Juliet Palmer emerged in the late 1980s, writing music that combined her talents as a clarinettist and classical composer with more radical skills gained from intermedia studies at Elam School of Fine Arts.
She looks back at those early years as "following my instincts and curiosities," a philosophy that has served her well in a thriving international career. Palmer is the latest composer to be commissioned by NZTrio; her Vermillion Songs is premiered by tenor Simon O'Neill in the group's Flare concert this month.
Returning regularly to New Zealand, she is still drawn to a homeland that gave her what she describes as a can-do attitude.
"It's a cliché, I know, but if you want to do something here, then you just do it," Palmer says. "It's a great skill for an independent artist to have."
And perhaps it is one that has played a part in her and her husband, James Rolfe, managing to live and work in Toronto as freelance composers, which would be difficult to do elsewhere in the world. Canada has been a hospitable environment for the last 18 years.
"Justin Trudeau's government is committed to doubling the arts budget over the next five years," she says. "And Canadians don't ditch culture with impunity as they do in the States and New Zealand, always excepting our golden years under Helen Clark."
Palmer is an artist with a fierce political conscience. A conservationist grandfather means much of her music connects with water and calls for outdoor performances. Her latest a cappella opera, Sweat, goes into the claustrophobic clothing factories of the Third World to expose what the Village Voices recently described as "the misogyny and environmental degradation of the global garment industry."
Not surprisingly, Palmer is astonished some younger composers seem unconcerned with the world around them.
"I just don't turn myself off," she laughs. "We need to connect with people. How can one live in these times and not be enraged?"
However, next week's Vermillion Songs puts overt politics aside in its seven settings of Emily Dickinson poems chosen, says Palmer, for their interior awareness of the self and the physicality of the body.
"With Dickinson, fragility and the fundamental states of life, death and even sanity are very much balanced on a hair."
Palmer confesses she is a woman in love with words and the cryptic truths of poetry. One of her recent scores was based on verses by Canadian Michael Ondaatje but, without using a singer, inflections of his words became starting points for the melodic and rhythmic aspects of the music.

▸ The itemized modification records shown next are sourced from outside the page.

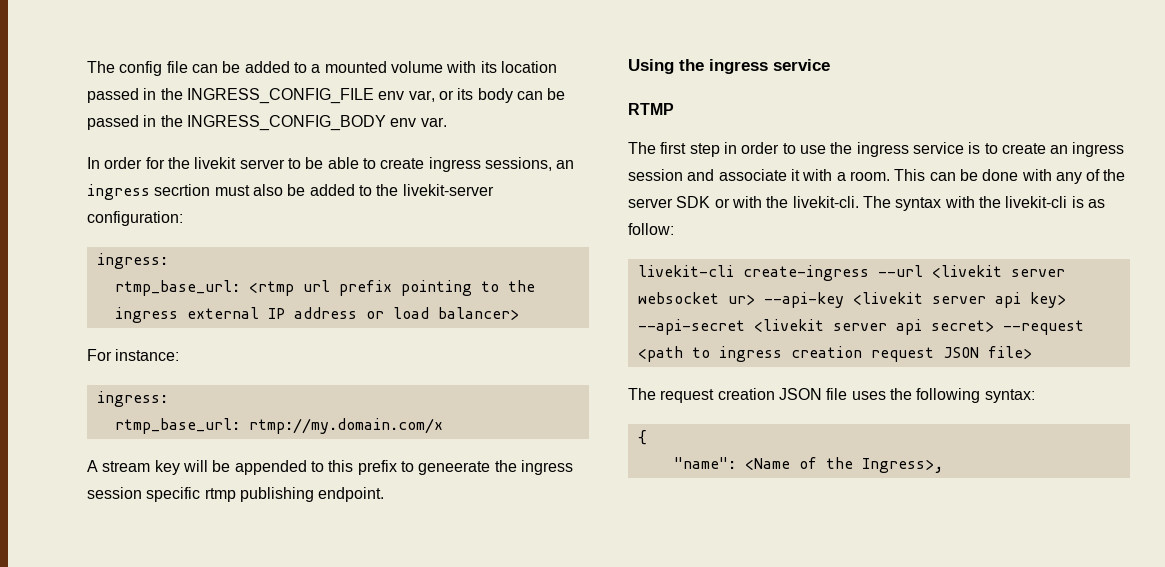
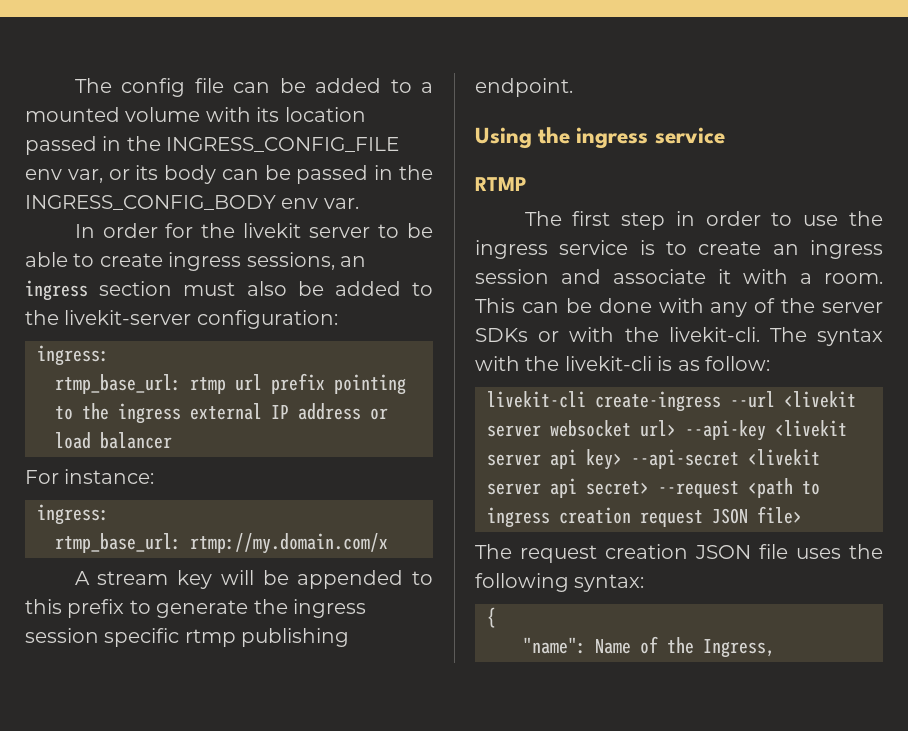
[154,184,211,196] secrtion -> [99,281,173,296] section
[248,281,294,296] <rtmp -> [190,377,226,394] rtmp
[437,307,519,320] balancer> -> [100,432,172,449] balancer
[418,461,491,475] geneerate -> [156,600,249,618] generate
[676,196,711,208] SDK -> [475,328,528,342] SDKs
[727,294,755,305] ur> -> [640,420,676,437] url>
[744,457,943,473] <Name of the Ingress>, -> [595,636,775,658] Name of the Ingress,

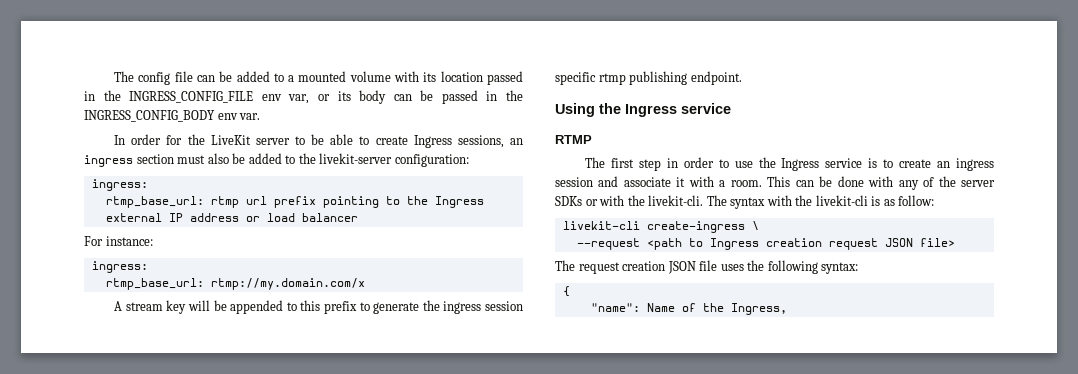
[243,223,302,238] livekit -> [210,135,251,145] LiveKit
[168,252,242,271] ingress -> [413,135,452,148] Ingress
[118,403,181,424] ingress -> [434,196,484,208] Ingress
[576,127,649,149] ingress -> [625,104,677,117] Ingress
[475,240,548,259] ingress -> [781,158,820,171] Ingress
[730,391,856,408] [487,420,847,441] [487,449,820,470] [487,478,649,498] --url <livekit server websocket url> --api-key <livekit server api key> --api-secret <livekit server api secret> -> [751,221,759,230] \ //
[487,507,550,528] ingress -> [709,238,759,250] Ingress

"Sometimes I was influenced by the actual shape of the poem on the page," she explains, a technique also used in Vermillion Songs. "I do things like that in order to surprise myself and generate material that I hadn't intended."
Vermillion Songs is remarkably sparse, catching the beauty of the human body by echoing the pulsating internal soundscapes that you might hear in an ultrasound. Palmer has no time for "complications for the sake of complexity.
"I like to hone things down to the simplest version possible. I just want clarity so that nothing distracts from the heart of what is going on."
• Meanwhile, this weekend, the elegance and charm of the great courts of 18thcentury Europe are brought to life by international violinist Rachael Beesley, who joins NZ Barok in a concert series celebrating little-known musical gems from the galant age of music. Saturday at St Luke's Church at 7.30pm or Sunday at 2pm.
What: NZTrio, Loft Series, Concert #3 Flare
Where & when: Q Theatre Loft, Sunday, November 13 and Tuesday November, 15.